■ Data excerpts:
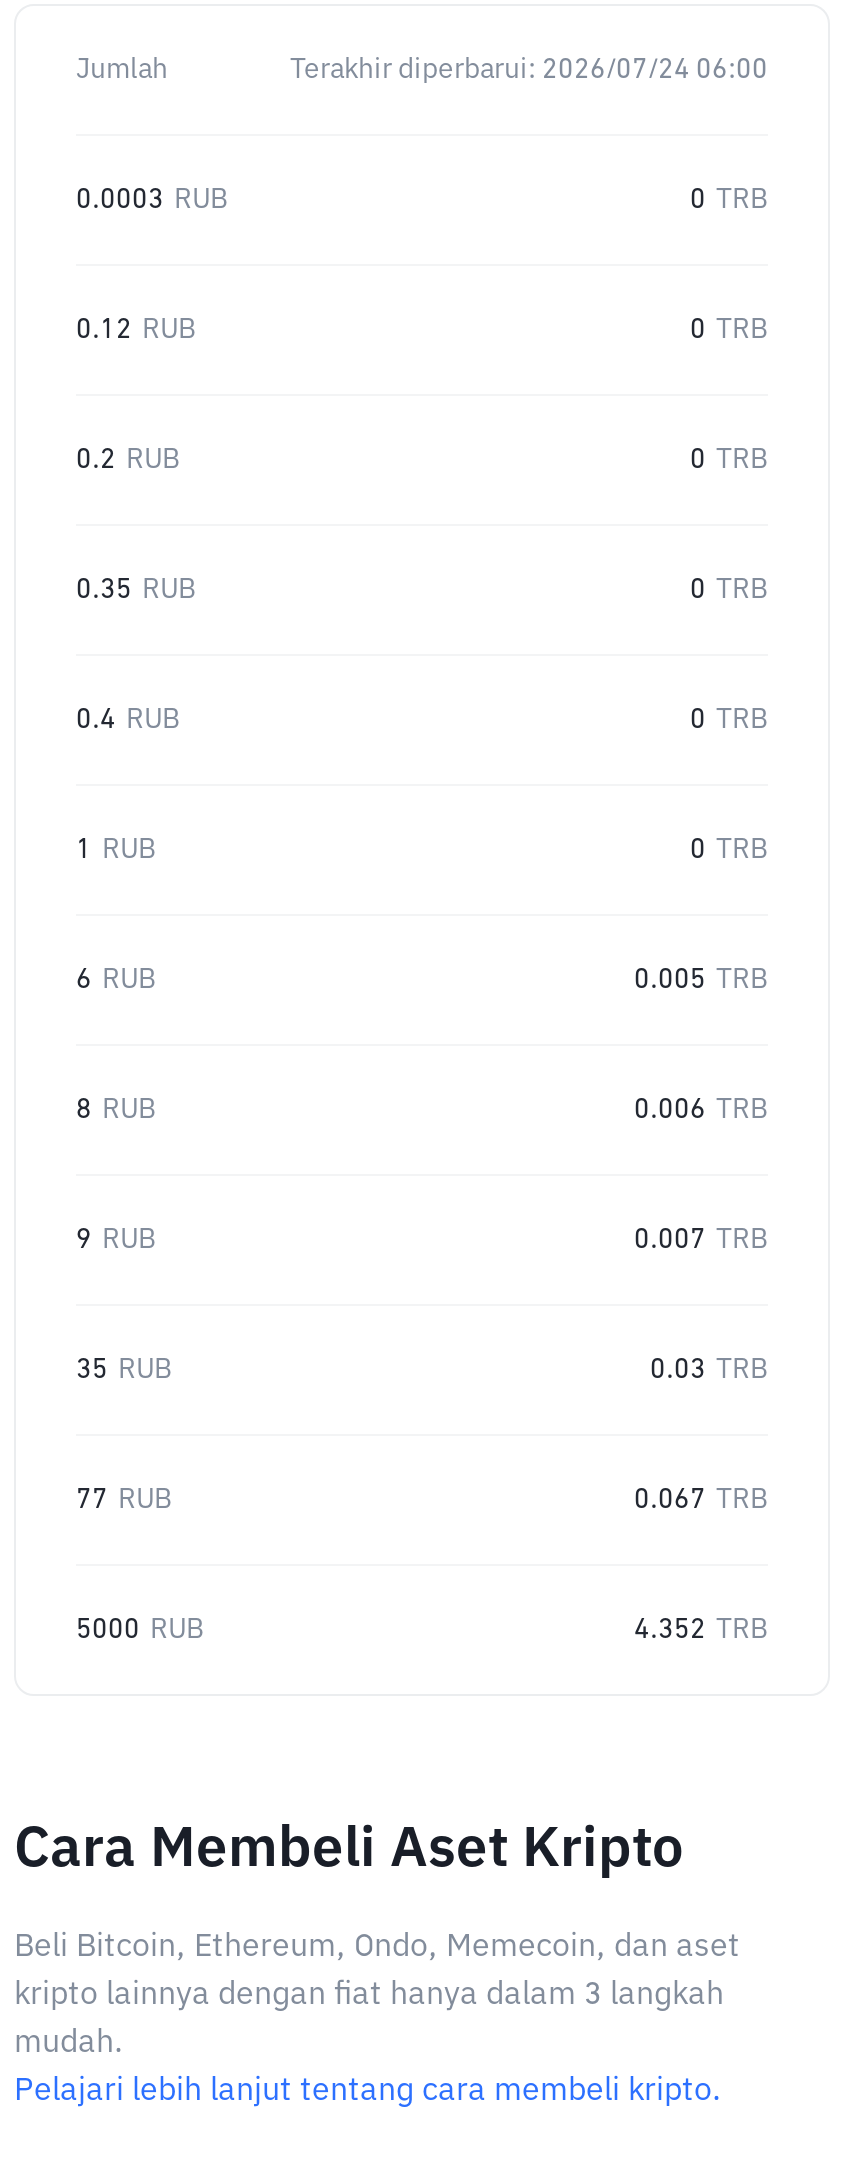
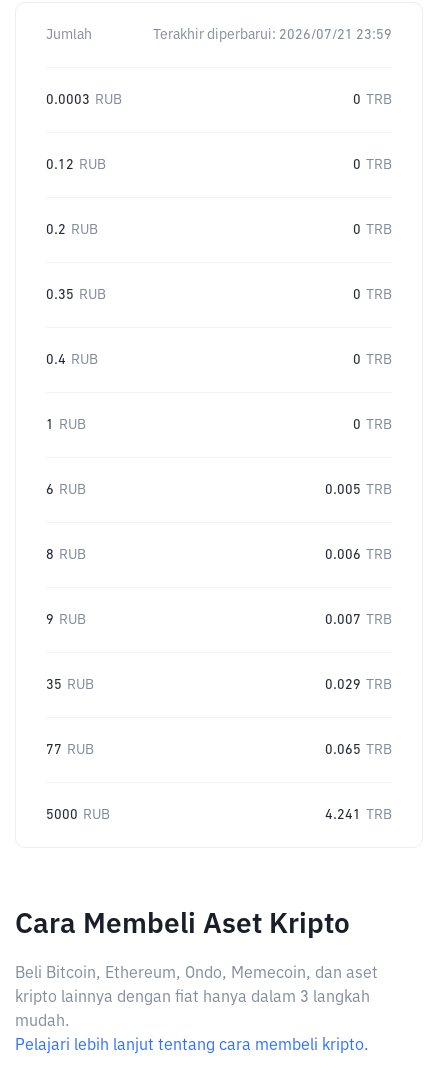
- Terakhir diperbarui: 2026/07/24 06:00
+ Terakhir diperbarui: 2026/07/21 23:59

- 0.03 TRB
+ 0.029 TRB

- 0.067 TRB
+ 0.065 TRB

- 4.352 TRB
+ 4.241 TRB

■ Problem requirements: Which lines of the listing above hold the word "diperbarui"? Copy each of them.

■ Finished task:
- Terakhir diperbarui: 2026/07/24 06:00
+ Terakhir diperbarui: 2026/07/21 23:59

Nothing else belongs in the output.